Ce serait le comble que la Fondation Koffi Annan d’Alan Doss ne le sache pas.
Autre point intéressant du même chapitre : le huitième ainsi libellé : «Assurer une large participation de toutes les forces à la mise en œuvre du programme commun. A cet effet, il renonce ainsi que son parti ou regroupement politique à exercer les fonctions de Premier ministre, de Président de l’Assemblée nationale et de Président du Senat qui seront dévolus, avec son soutien actif, à d’autres composantes en tenant compte du poids politique dans les Institutions».

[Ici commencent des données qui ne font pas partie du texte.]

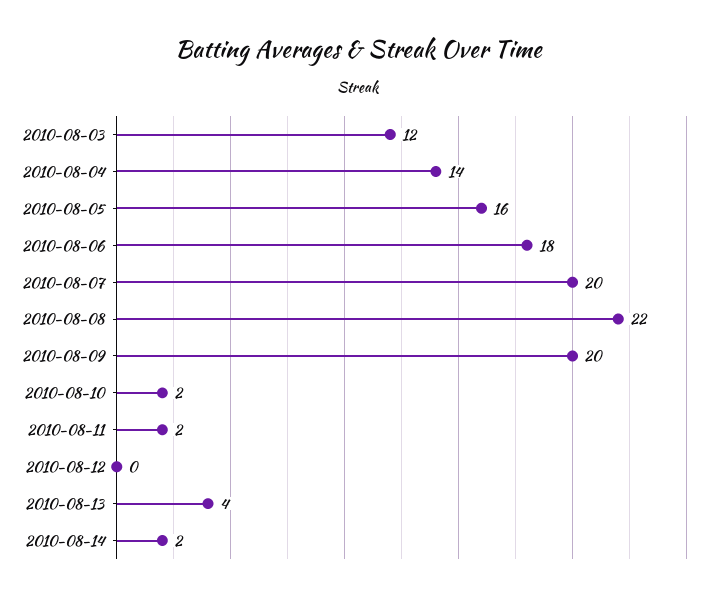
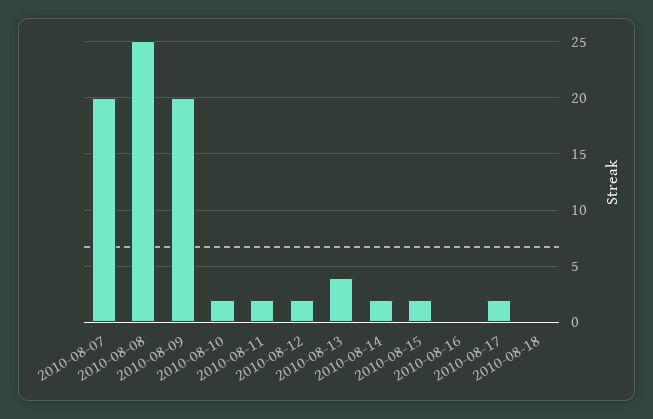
2010-08-03: 12 -> none
2010-08-04: 14 -> none
2010-08-05: 16 -> none
2010-08-06: 18 -> none
2010-08-08: 22 -> 25
2010-08-12: 0 -> 2
2010-08-15: none -> 2
2010-08-16: none -> 0
2010-08-17: none -> 2
2010-08-18: none -> 0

Genève – la Fondation Koffi Annan le sait également – n’aura été que le rendez-vous du «partage équitable et équilibré du pouvoir» entre les 7 Présidentiables qui se sont sélectionnés au détriment d’autres présidentiables disqualifiés unilatéralement. Seulement voilà : dans ce partage, on ne dit pas ce qui adviendra au cas où le Président de la République ELU dispose à l’Assemblée nationale, au travers de son parti, de la majorité parlementaire.
Au chapitre V «De l’exercice du pouvoir après les élections » l’article 9 énumère les Principes de base. Le point 3 dispose que «Les postes de Premier Ministre, Président de l’Assemblée nationale et Président du Sénat seront dévolus aux autres parties prenantes autre que celle du président selon les arrangements conclus entre les parties signataires».
L’insistance du partage du pouvoir traduit la volonté du retour aux affaires pour 6 des 7 Présidentiables : Jean-Pierre Bemba, Moïse Katumbi, Vital Kamerhe, Adolphe Muzito et Freddy Matungulu.
Lamuka : Genève elamwisi biso…
Dans l’interview exclusive accordée à nos confrères de «Top Congo Fm» le 12 novembre 2018, Adolphe Muzito a clairement déclaré que s’il est élu, Martin Fayulu «devrait organiser une transition de 2 ans, 2 ans et demie afin de retourner à la normalité constitutionnelle» au terme de laquelle «seraient organisées de nouvelles élections qui pourraient permettre à « l’ensemble de congolais, qui veulent bien s’exprimer dans des conditions normales, sans être objet d’exclusion d’un pouvoir quelconque», avant d’ajouter que «Martin Fayulu c’est notre chef de guerre contre la machine à voter, contre le fichier électoral corrompu», son objectif étant de «nous mobiliser tous afin qu’on ait de bonnes élections».
La première question – que la Fondation Koffi Annan se devait de se poser – est à savoir comment gagner des élections auxquelles on ne participe pas puisqu’on s’oppose aux deux outils essentiels à leur tenue, en l’occurrence la machine à voter et le fichier électoral actuel.
La deuxième question – que la Fondation ne pourrait éluder – est de savoir comment des acteurs politiques privés peuvent-ils réduire, d’eux-mêmes, de moitié la durée du mandat de 5 ans prévu dans la Constitution pour un Président de la République élu. L’acte est en soi une violation délibérée de la Loi fondamentale congolaise.
La troisième question – que la Fondation ne pourrait ignorer – est de savoir avec quelles ressources un pays post-électoral, qui financer sur fonds propres les élections actuelles, va-t-il organiser des élections anticipées, si ce n’est avec des ressources en provenance de l’étranger. De ce fait, la Fondation Koffi Annan doit dire aux Congolais en quoi le financement du processus électoral congolais par des Congolais gêne-t-il les sommités constituant ses membres !
Finalement, on est tenté de déduire du rendez-vous de Genève qu’il avait des objectifs éloignés des préoccupations électorales congolaises. Partant, les 5 Présidentiables restés en lice ont intérêt à commencer à réfléchir sérieusement à l’existence, plus qu’évidente, d’un schéma qui les utilise plutôt en pions qu’en joueurs.
Tout le reste, entendez les réactions bruyantes et bouillantes suscitées entretenues par des médias périphériques autour de la rétractation de Félix et de Vital, n’est que diversion pour sauver le «Kamikaze » Fayulu.